*** SOURCE MATERIAL ***
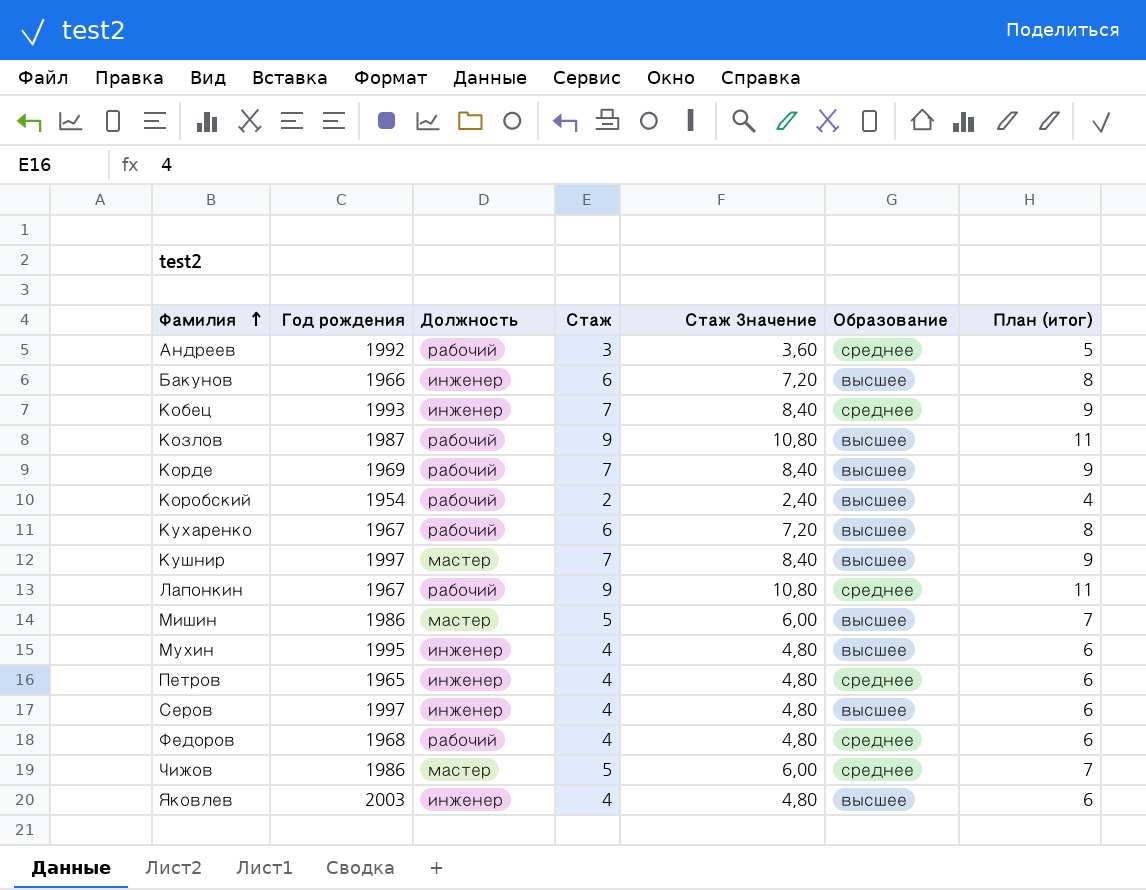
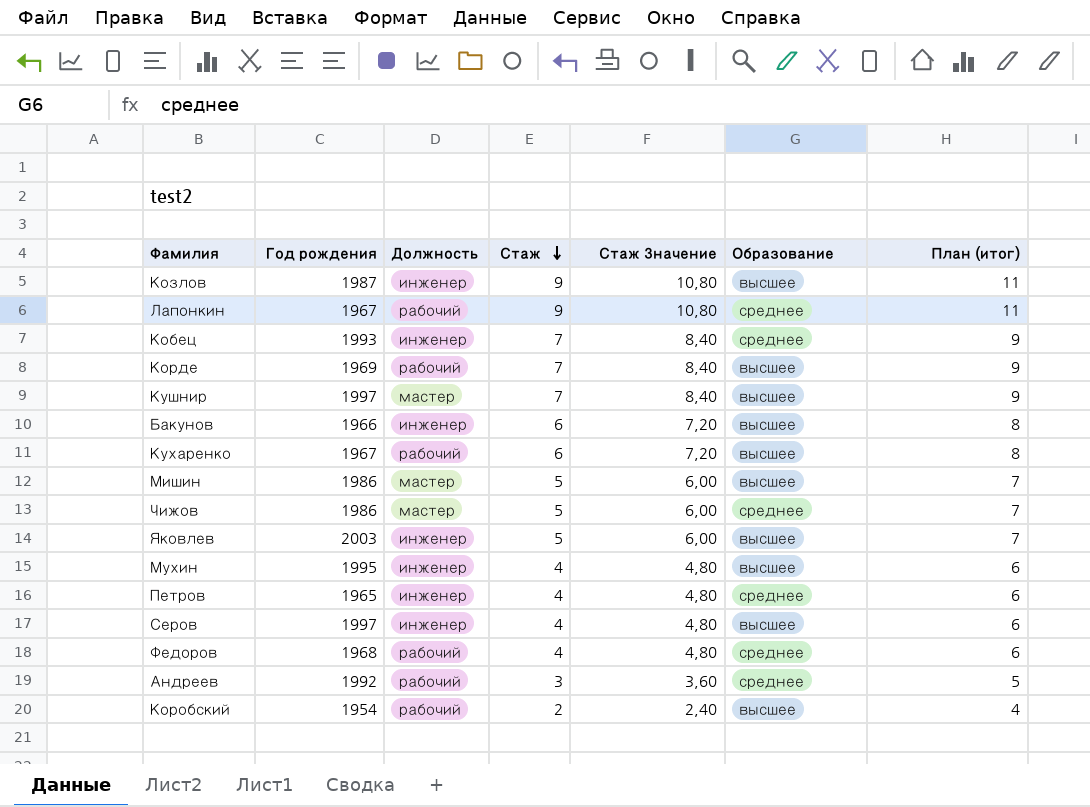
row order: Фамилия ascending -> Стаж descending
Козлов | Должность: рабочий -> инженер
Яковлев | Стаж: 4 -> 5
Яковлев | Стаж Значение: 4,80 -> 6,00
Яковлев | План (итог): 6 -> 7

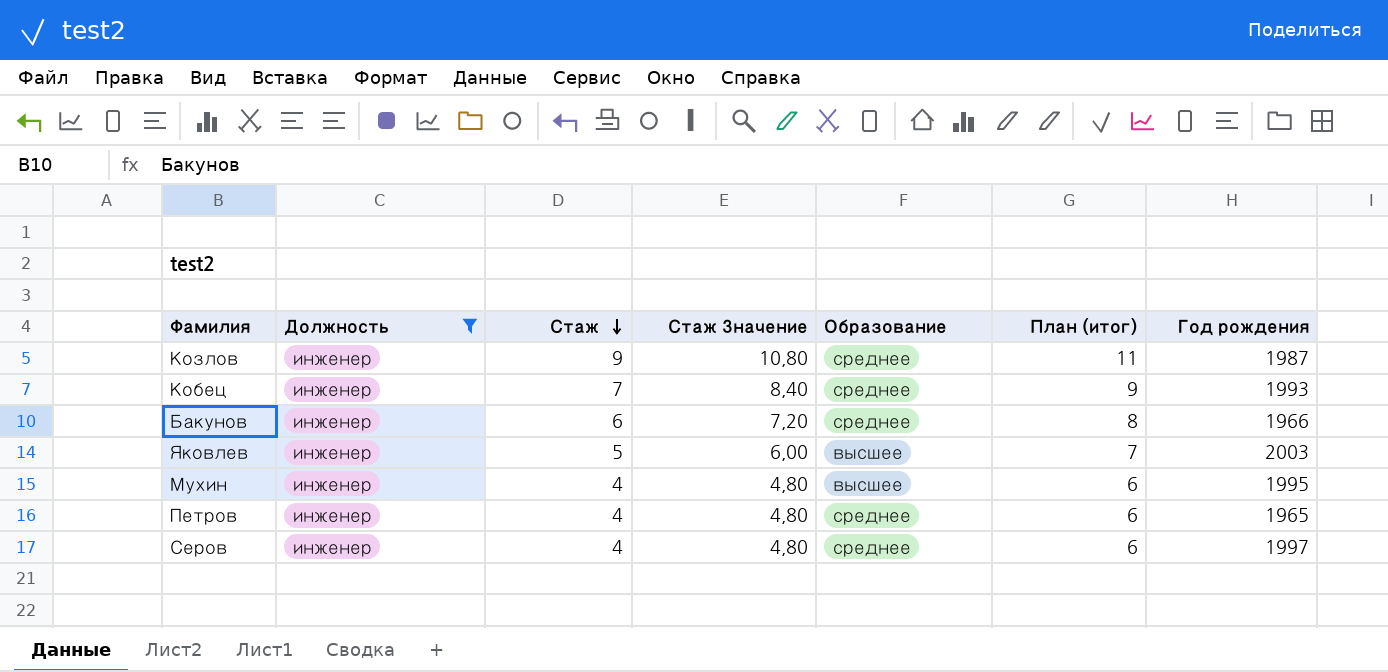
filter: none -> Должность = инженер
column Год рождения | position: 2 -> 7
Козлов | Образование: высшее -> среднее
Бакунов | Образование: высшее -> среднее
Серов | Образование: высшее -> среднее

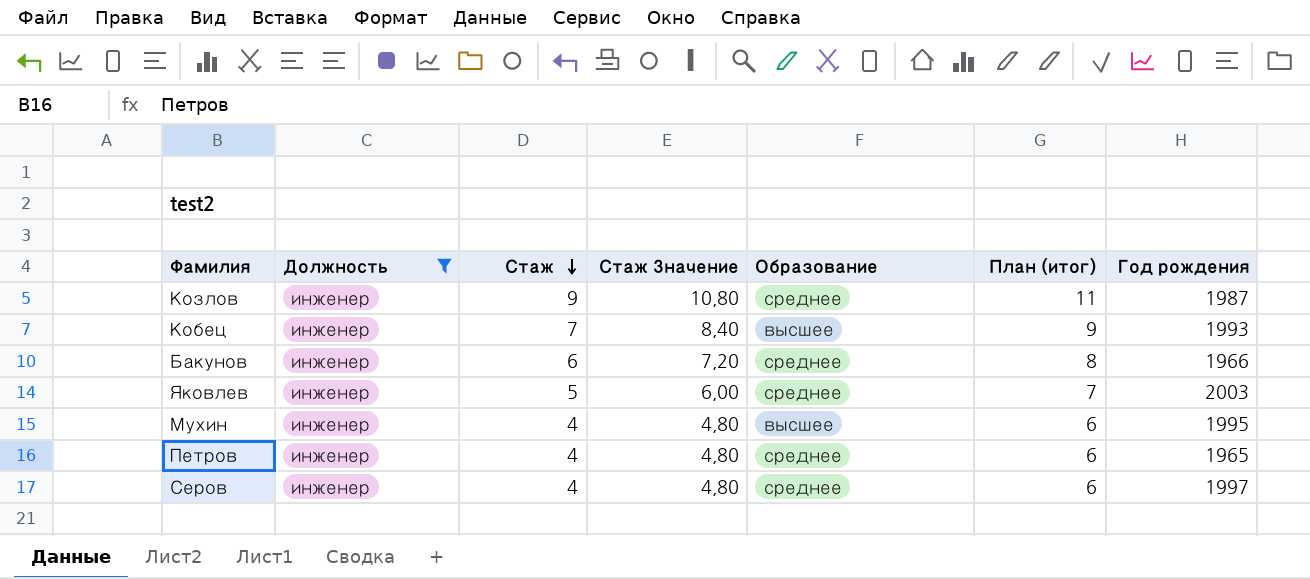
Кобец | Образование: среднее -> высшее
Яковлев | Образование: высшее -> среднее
***
*** SOURCE MATERIAL ***
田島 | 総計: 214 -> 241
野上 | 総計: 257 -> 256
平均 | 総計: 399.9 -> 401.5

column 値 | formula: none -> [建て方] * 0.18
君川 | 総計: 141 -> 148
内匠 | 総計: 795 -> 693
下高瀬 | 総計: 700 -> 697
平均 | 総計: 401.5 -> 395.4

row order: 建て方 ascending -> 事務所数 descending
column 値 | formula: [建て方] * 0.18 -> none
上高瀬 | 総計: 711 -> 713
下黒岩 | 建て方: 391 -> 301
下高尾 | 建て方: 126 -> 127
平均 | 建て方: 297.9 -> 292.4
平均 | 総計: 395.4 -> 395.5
***
* [GOAL OF THE EXERCISE]: The lines to copy exactly start with the line above that has "row order: Фамилия" and go on through the line that has "Яковлев | Образование: высшее -> среднее"; please include both, add nothing else, and omit the pictures.

* [RESPONSE FOR THIS EXERCISE]:
row order: Фамилия ascending -> Стаж descending
Козлов | Должность: рабочий -> инженер
Яковлев | Стаж: 4 -> 5
Яковлев | Стаж Значение: 4,80 -> 6,00
Яковлев | План (итог): 6 -> 7

filter: none -> Должность = инженер
column Год рождения | position: 2 -> 7
Козлов | Образование: высшее -> среднее
Бакунов | Образование: высшее -> среднее
Серов | Образование: высшее -> среднее

Кобец | Образование: среднее -> высшее
Яковлев | Образование: высшее -> среднее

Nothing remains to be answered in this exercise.